[Before and after images]
#####
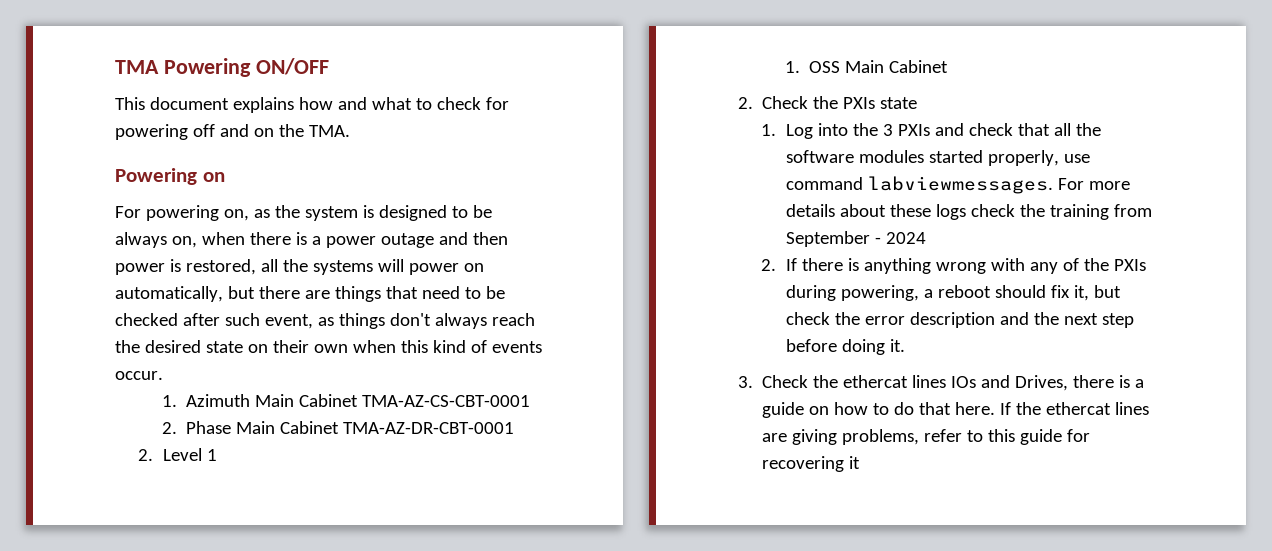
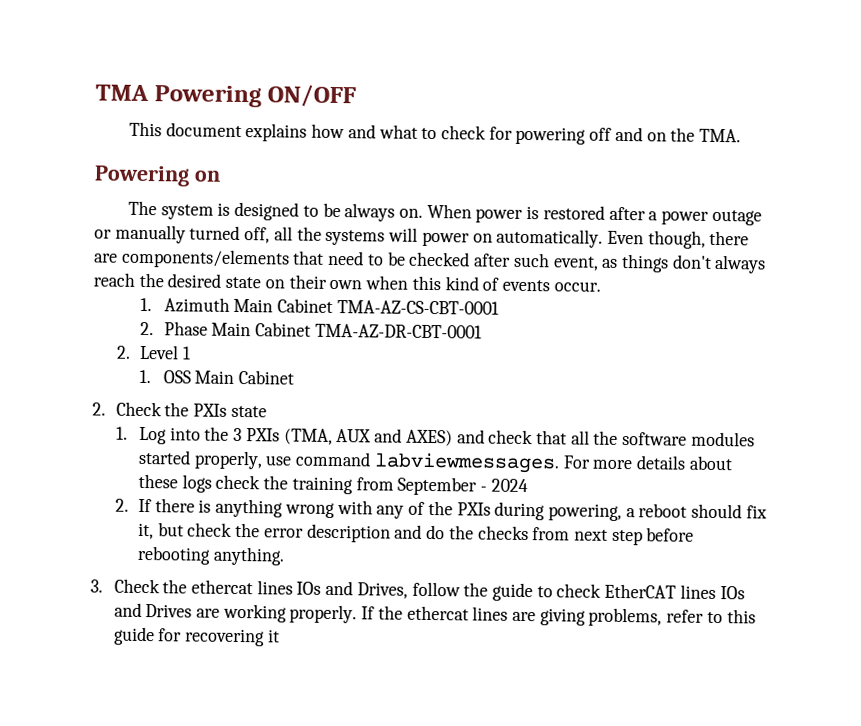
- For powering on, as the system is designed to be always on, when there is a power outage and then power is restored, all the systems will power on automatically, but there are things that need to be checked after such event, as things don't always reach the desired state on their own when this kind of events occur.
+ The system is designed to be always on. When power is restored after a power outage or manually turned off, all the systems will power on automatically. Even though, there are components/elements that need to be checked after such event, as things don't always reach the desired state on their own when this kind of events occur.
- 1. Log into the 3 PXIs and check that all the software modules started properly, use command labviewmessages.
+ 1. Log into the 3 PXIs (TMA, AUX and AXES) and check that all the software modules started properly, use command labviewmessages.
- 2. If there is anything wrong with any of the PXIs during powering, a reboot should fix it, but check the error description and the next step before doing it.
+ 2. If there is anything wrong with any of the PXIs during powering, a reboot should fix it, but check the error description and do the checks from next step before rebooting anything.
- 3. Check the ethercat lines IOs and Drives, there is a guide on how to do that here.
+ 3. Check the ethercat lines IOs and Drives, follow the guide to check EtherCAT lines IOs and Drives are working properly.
#####
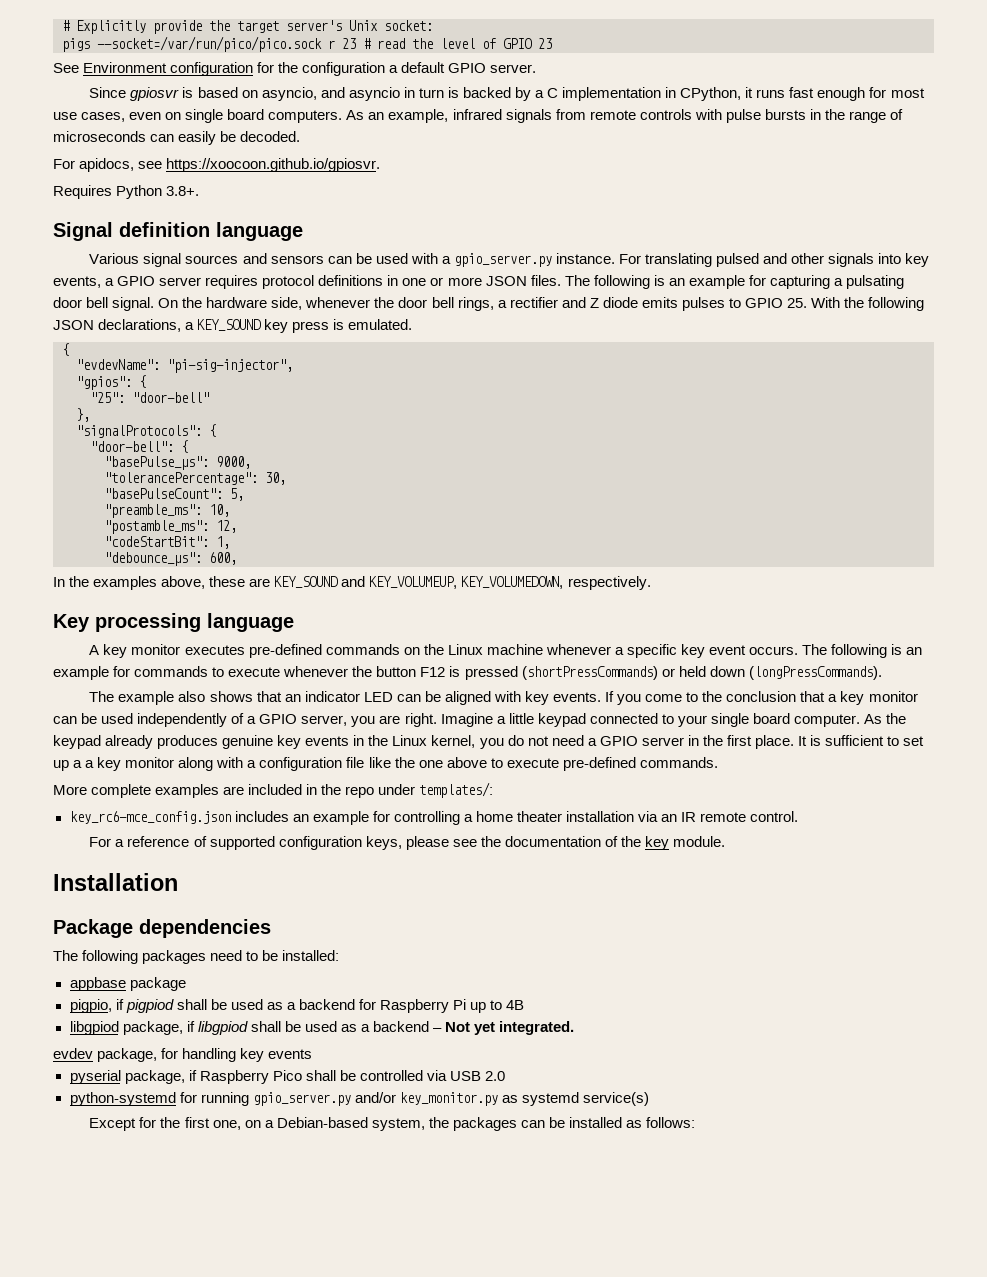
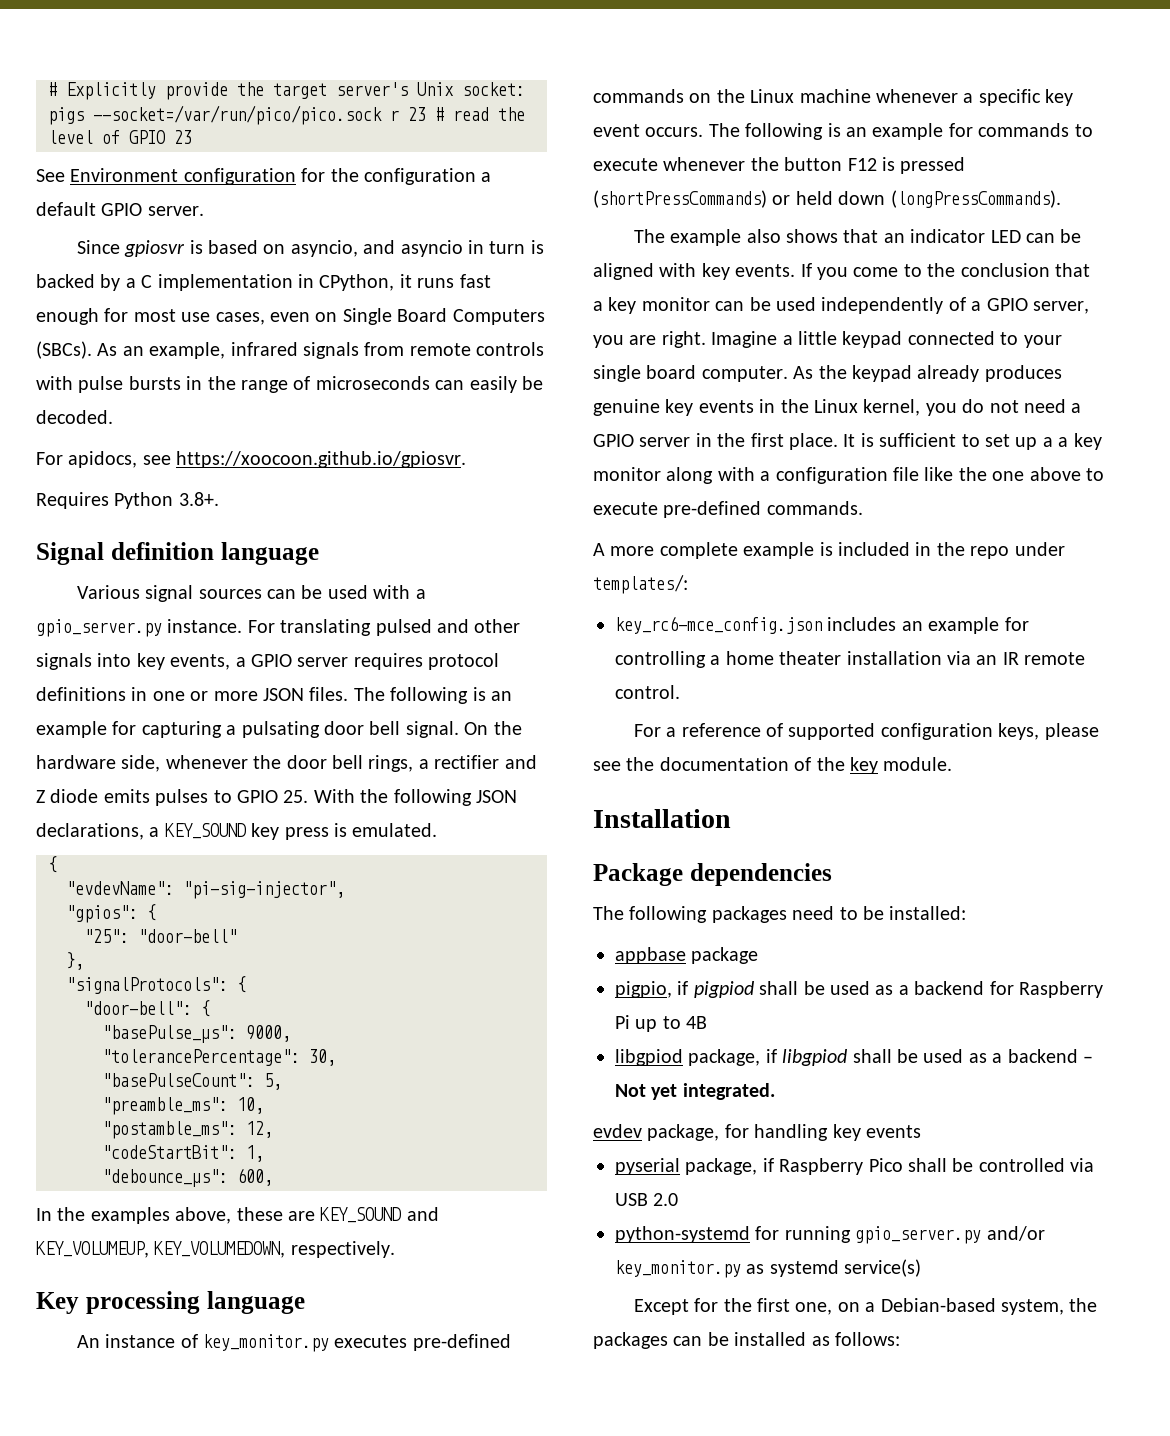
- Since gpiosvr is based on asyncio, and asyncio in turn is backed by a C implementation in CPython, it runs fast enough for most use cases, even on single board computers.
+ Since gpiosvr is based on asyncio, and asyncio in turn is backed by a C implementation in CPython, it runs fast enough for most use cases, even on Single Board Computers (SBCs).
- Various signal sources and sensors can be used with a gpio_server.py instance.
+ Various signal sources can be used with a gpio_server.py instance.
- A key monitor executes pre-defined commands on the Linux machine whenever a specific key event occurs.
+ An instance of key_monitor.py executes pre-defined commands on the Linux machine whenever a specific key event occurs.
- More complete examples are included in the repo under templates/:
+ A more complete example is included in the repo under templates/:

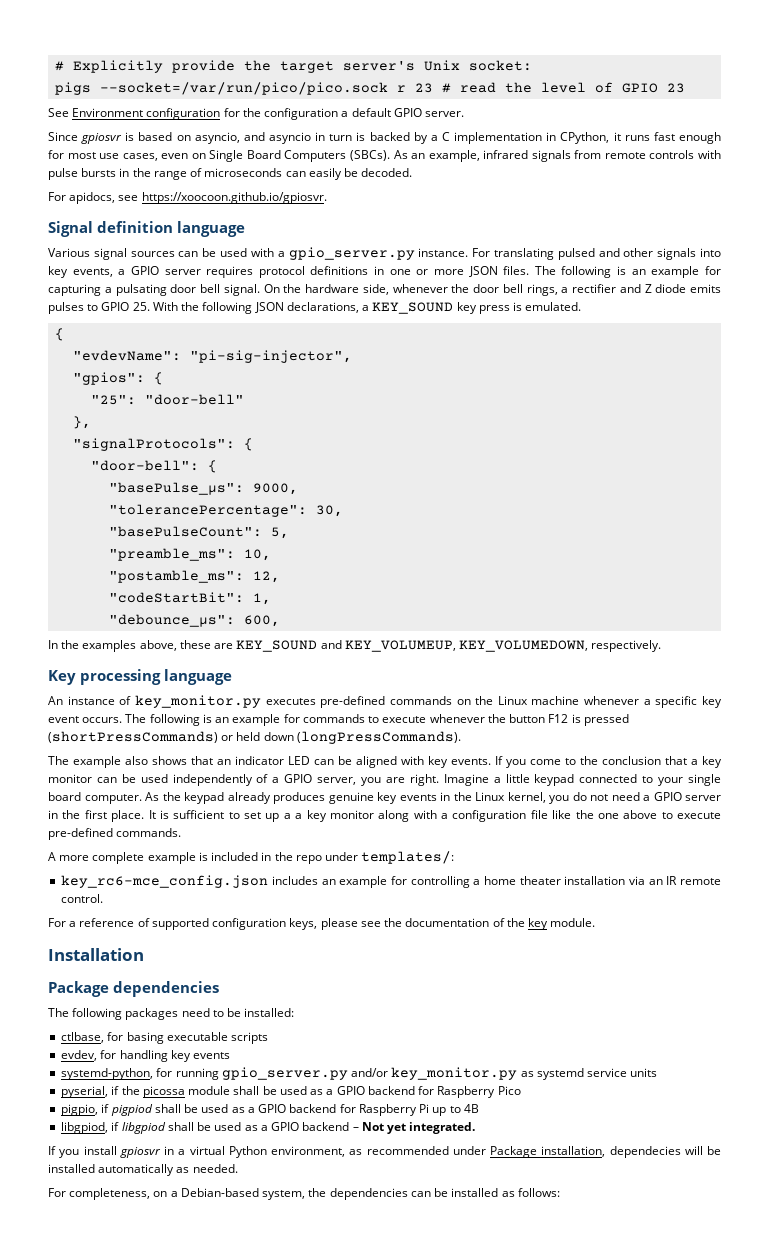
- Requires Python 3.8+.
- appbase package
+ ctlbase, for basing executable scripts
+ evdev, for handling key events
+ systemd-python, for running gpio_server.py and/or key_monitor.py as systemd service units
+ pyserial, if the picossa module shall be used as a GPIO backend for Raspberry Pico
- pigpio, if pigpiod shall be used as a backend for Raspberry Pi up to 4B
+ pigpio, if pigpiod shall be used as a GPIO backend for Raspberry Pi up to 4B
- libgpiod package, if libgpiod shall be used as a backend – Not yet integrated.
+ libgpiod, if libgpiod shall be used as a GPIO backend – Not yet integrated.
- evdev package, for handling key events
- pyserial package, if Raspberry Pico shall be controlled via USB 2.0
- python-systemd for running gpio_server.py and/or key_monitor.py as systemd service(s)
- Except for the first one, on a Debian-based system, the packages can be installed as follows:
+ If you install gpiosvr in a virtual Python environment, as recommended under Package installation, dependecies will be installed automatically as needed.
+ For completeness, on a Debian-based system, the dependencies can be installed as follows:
#####
Wherever the string "pigpio" occurs in the entries, copy that whole line.

- pigpio, if pigpiod shall be used as a backend for Raspberry Pi up to 4B
+ pigpio, if pigpiod shall be used as a GPIO backend for Raspberry Pi up to 4B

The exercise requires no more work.